Partition an array into k contiguous subarrays so the maximum subarray sum is minimized.

By Alex Chen, Founder, InterviewChamp.AI · Last verified

Problem

Given an integer array nums and an integer k, split nums into k non-empty contiguous subarrays. Minimize the largest sum among these subarrays and return that minimum largest sum. The array contains non-negative integers.

Constraints

  • 1 <= nums.length <= 1000
  • 0 <= nums[i] <= 10^6
  • 1 <= k <= min(50, nums.length)

Examples

Example 1

Input
nums = [7,2,5,10,8], k = 2
Output
18

Example 2

Input
nums = [1,2,3,4,5], k = 2
Output
9

Approaches

1. DP partition table

dp[i][j] = min largest sum splitting nums[0..i] into j parts; transition tries every split point.

Time
O(n^2 * k)
Space
O(n*k)
const n=nums.length, pref=[0];
for(const x of nums) pref.push(pref[pref.length-1]+x);
const dp=Array.from({length:n+1},()=>new Array(k+1).fill(Infinity));
dp[0][0]=0;
for(let i=1;i<=n;i++)for(let j=1;j<=k;j++)for(let p=0;p<i;p++)dp[i][j]=Math.min(dp[i][j],Math.max(dp[p][j-1],pref[i]-pref[p]));
return dp[n][k];

Tradeoff:

2. Binary search on answer

Binary search the smallest 'max-sum cap' in [max(nums), sum(nums)] for which a greedy left-to-right partition uses at most k chunks.

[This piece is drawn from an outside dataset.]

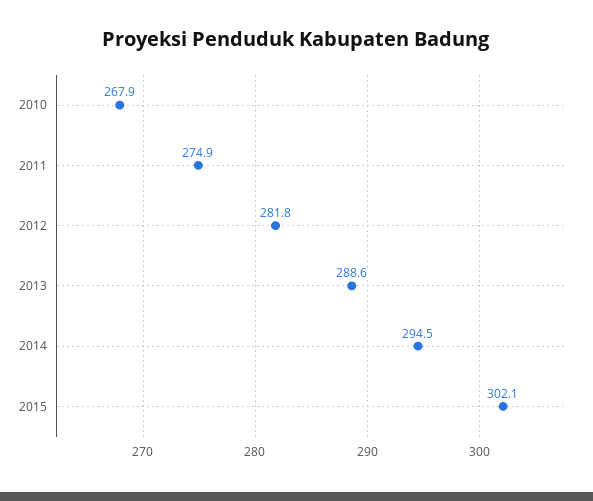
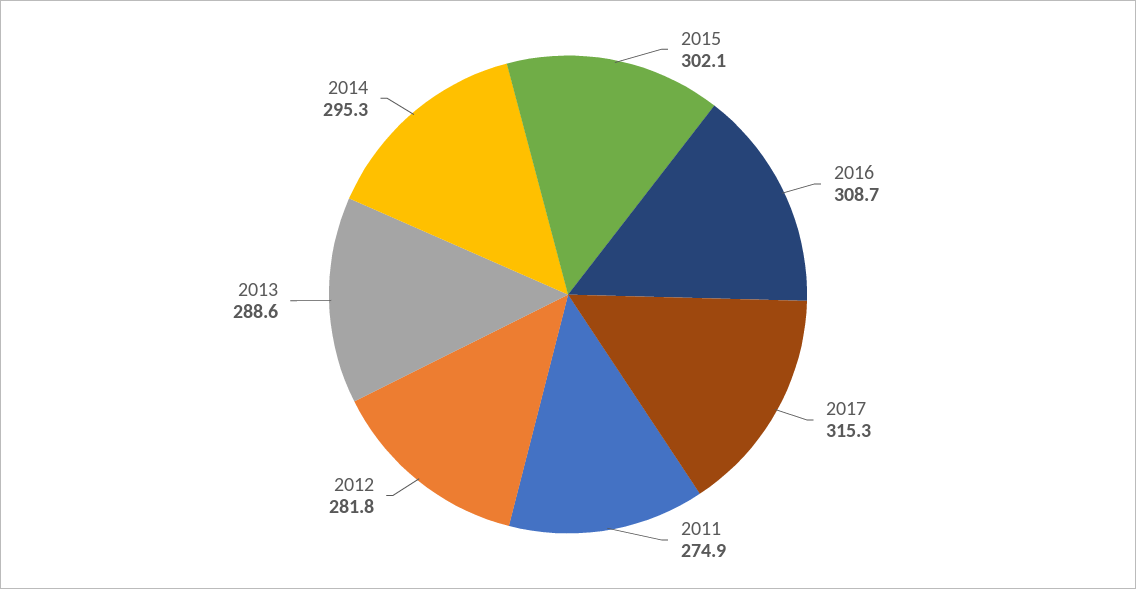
2010: 267.9 -> none
2014: 294.5 -> 295.3
2016: none -> 308.7
2017: none -> 315.3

O(n log sum) total.

Time
O(n log sum)
Space
O(1)
function splitArray(nums, k) {
  const canSplit = (cap) => {
    let chunks = 1, sum = 0;
    for (const n of nums) {
      if (sum + n > cap) { chunks++; sum = n; }
      else sum += n;
    }
    return chunks <= k;
  };
  let lo = Math.max(...nums), hi = nums.reduce((a,b)=>a+b, 0);
  while (lo < hi) {
    const mid = (lo + hi) >> 1;
    if (canSplit(mid)) hi = mid;
    else lo = mid + 1;
  }
  return lo;
}

Tradeoff:

Byju's-specific tips

Byju's video-tutoring scheduler partitions session blocks across tutors, so frame the binary-search-on-answer approach as a tutor-load-balancing analogy.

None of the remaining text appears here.